→ **Your goal**:
Go through the records and show each line where the word "background" occurs.
*** Data for the task ***
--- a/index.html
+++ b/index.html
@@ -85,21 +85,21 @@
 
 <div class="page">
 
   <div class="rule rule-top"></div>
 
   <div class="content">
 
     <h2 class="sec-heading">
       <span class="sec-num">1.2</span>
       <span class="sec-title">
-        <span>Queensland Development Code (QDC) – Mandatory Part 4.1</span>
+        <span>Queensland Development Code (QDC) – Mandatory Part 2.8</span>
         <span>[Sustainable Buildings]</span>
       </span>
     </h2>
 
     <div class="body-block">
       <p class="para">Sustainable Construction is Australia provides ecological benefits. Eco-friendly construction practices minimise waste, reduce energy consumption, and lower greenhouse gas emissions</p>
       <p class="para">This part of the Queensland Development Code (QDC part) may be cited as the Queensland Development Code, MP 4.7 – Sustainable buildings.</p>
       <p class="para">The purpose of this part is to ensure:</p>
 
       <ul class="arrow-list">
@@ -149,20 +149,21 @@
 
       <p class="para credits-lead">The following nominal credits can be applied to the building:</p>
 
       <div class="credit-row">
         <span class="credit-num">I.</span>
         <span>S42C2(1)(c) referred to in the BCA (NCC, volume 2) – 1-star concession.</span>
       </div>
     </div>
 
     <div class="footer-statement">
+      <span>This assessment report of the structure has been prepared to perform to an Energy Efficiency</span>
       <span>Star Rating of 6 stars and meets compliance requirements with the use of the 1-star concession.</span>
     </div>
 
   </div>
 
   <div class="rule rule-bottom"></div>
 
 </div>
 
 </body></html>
*** End of Data for the task ***
*** Data for the task ***
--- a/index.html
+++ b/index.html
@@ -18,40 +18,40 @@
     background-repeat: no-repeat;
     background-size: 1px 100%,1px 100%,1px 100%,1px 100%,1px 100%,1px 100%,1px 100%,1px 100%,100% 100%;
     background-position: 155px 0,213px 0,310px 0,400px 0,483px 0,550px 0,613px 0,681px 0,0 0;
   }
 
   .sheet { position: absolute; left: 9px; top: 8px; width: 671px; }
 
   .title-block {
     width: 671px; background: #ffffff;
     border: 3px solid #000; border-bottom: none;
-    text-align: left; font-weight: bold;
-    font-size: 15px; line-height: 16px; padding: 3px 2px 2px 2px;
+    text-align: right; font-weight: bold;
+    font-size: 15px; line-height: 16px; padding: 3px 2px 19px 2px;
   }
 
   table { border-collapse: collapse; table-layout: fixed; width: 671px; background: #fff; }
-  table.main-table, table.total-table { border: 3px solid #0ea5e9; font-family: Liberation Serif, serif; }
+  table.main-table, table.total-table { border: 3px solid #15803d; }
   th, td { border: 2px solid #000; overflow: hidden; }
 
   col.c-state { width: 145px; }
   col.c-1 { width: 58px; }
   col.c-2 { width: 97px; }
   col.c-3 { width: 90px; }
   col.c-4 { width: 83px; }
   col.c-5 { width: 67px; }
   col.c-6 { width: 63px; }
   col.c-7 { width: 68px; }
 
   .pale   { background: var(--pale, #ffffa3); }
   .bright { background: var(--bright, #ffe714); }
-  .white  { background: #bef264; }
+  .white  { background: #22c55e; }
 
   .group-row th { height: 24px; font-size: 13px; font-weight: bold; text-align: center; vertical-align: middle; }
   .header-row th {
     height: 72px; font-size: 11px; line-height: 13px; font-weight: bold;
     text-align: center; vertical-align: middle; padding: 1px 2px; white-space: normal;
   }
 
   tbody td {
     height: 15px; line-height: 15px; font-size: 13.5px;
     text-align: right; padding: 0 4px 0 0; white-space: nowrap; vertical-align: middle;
*** End of Data for the task ***
→ **Result of this task**:
     background-repeat: no-repeat;
     background-size: 1px 100%,1px 100%,1px 100%,1px 100%,1px 100%,1px 100%,1px 100%,1px 100%,100% 100%;
     background-position: 155px 0,213px 0,310px 0,400px 0,483px 0,550px 0,613px 0,681px 0,0 0;
     width: 671px; background: #ffffff;
   table { border-collapse: collapse; table-layout: fixed; width: 671px; background: #fff; }
   .pale   { background: var(--pale, #ffffa3); }
   .bright { background: var(--bright, #ffe714); }
-  .white  { background: #bef264; }
+  .white  { background: #22c55e; }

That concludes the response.